Une meilleure approche consiste à transmettre une balise dans l'URL, ce qui peut être considéré comme une deuxième forme de validation (quoique plus faible). L'utilisation de cette méthode nécessite un certain travail de programmation et il n'existe pas de fonction correspondante en PHP. Par exemple, en supposant que le jeton soit stocké dans $token, vous devez l'inclure dans tous les liens internes de votre application :

  <?php
 
  $url = array();
  $html = array();
 
  $url[&#39;token&#39;] = rawurlencode($token);
  $html[&#39;token&#39;] = htmlentities($url[&#39;token&#39;],
ENT_QUOTES, &#39;UTF-8&#39;);
 
  ?>
 
  <a href="index.php?token=<?php echo
$html[&#39;token&#39;]; ?>">Click Here</a>

Pour faciliter la gestion de ce processus de livraison, vous pouvez placer l'intégralité de la chaîne de requête dans une variable. Vous pouvez ajouter cette variable à tous les liens afin que même si vous n'utilisez pas cette technique au départ, vous puissiez toujours facilement modifier votre code ultérieurement.

La balise doit contenir un contenu imprévisible, même si l'attaquant connaît tous les en-têtes HTTP envoyés par le navigateur de la victime. Une façon consiste à générer une chaîne aléatoire sous forme de balise :

<?php
 
  $string = $_SERVER[&#39;HTTP_USER_AGENT&#39;];
  $string .= &#39;SHIFLETT&#39;;
 
  $token = md5($string);
  $_SESSION[&#39;token&#39;] = $token;
 
  ?>

Lorsque vous utilisez une chaîne aléatoire (telle que SHIFLETT), il est irréaliste de la prédire.

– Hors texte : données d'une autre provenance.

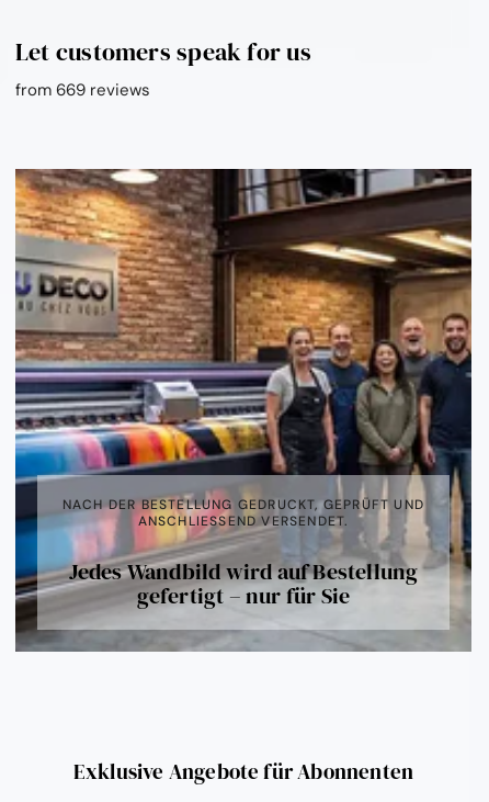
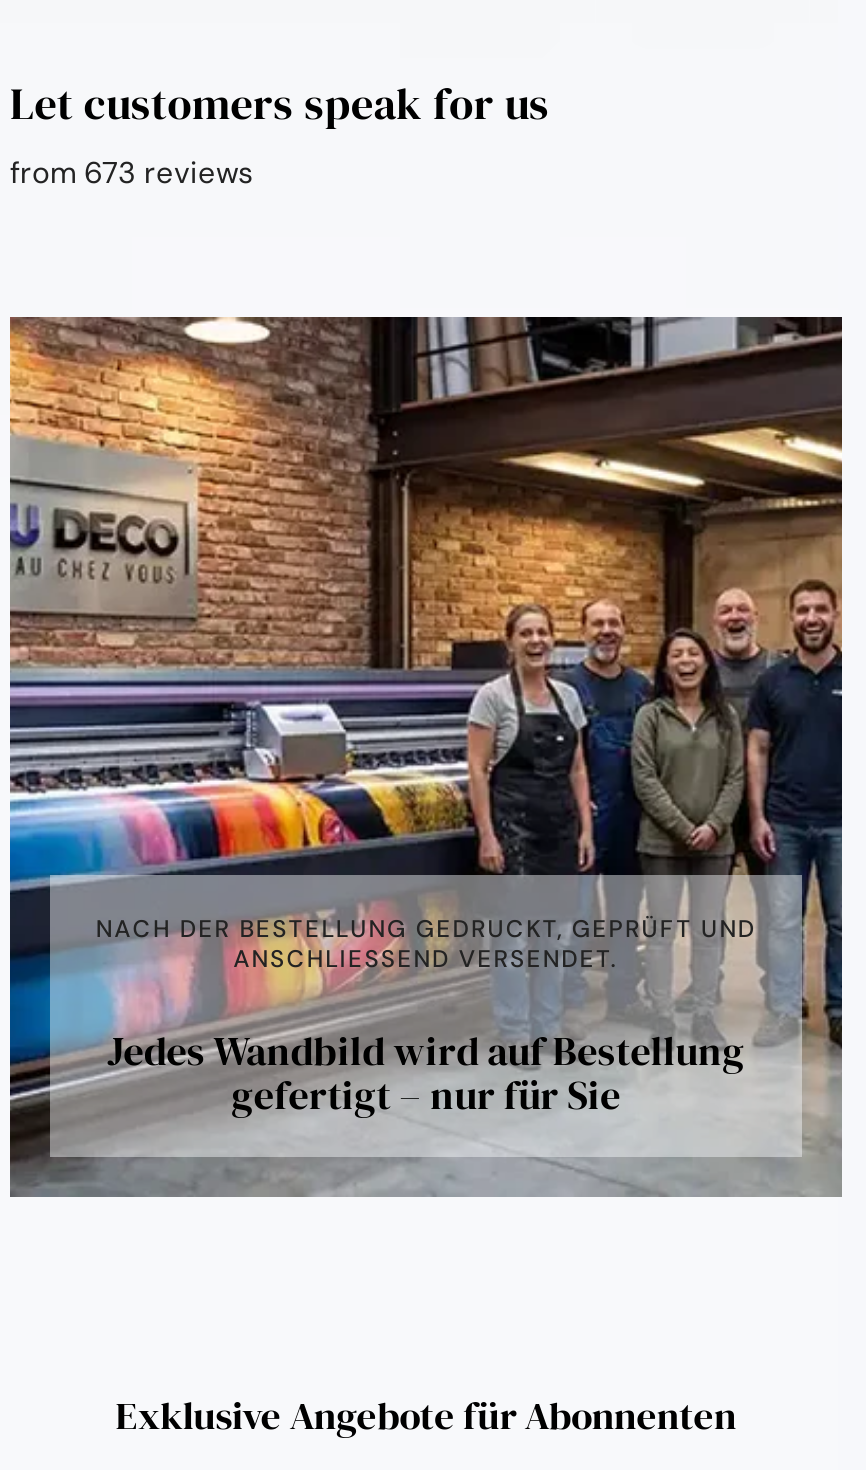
[15,79,150,101] from 669 reviews -> [10,153,254,193] from 673 reviews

À ce stade, capturer la balise sera plus pratique que prédire la balise. En transmettant la balise dans l'URL et en transmettant l'ID de session dans le cookie, l'attaque doit capturer les deux en même temps. Sauf si l'attaquant peut visualiser les informations brutes de toutes les requêtes HTTP envoyées par la victime à votre application, car dans ce cas, tout est exposé. Cette attaque est très difficile à mettre en œuvre (et donc rare), et sa prévention nécessite l'utilisation de SSL.

  有专家警告不要依赖于检查User-Agent的一致性。这是因为服务器群集中的HTTP代理服务器会对User-Agent进行编辑，而本群集中的多个代理服务器在编辑该值时可能会不一致。

  如果你不希望依赖于检查User-Agent的一致性。你可以生成一个随机的标记：

 

  <?php
 
  $token = md5(uniqid(rand(), TRUE));
  $_SESSION[&#39;token&#39;] = $token;
 
  ?>

  这一方法的安全性虽然是弱一些，但它更可靠。上面的两个方法都对防止会话劫持提供了强有力的手段。你需要做的是在安全性和可靠性之间作出平衡。

以上就是PHP安全-会话劫持的内容，更多相关内容请关注PHP中文网（www.php.cn）！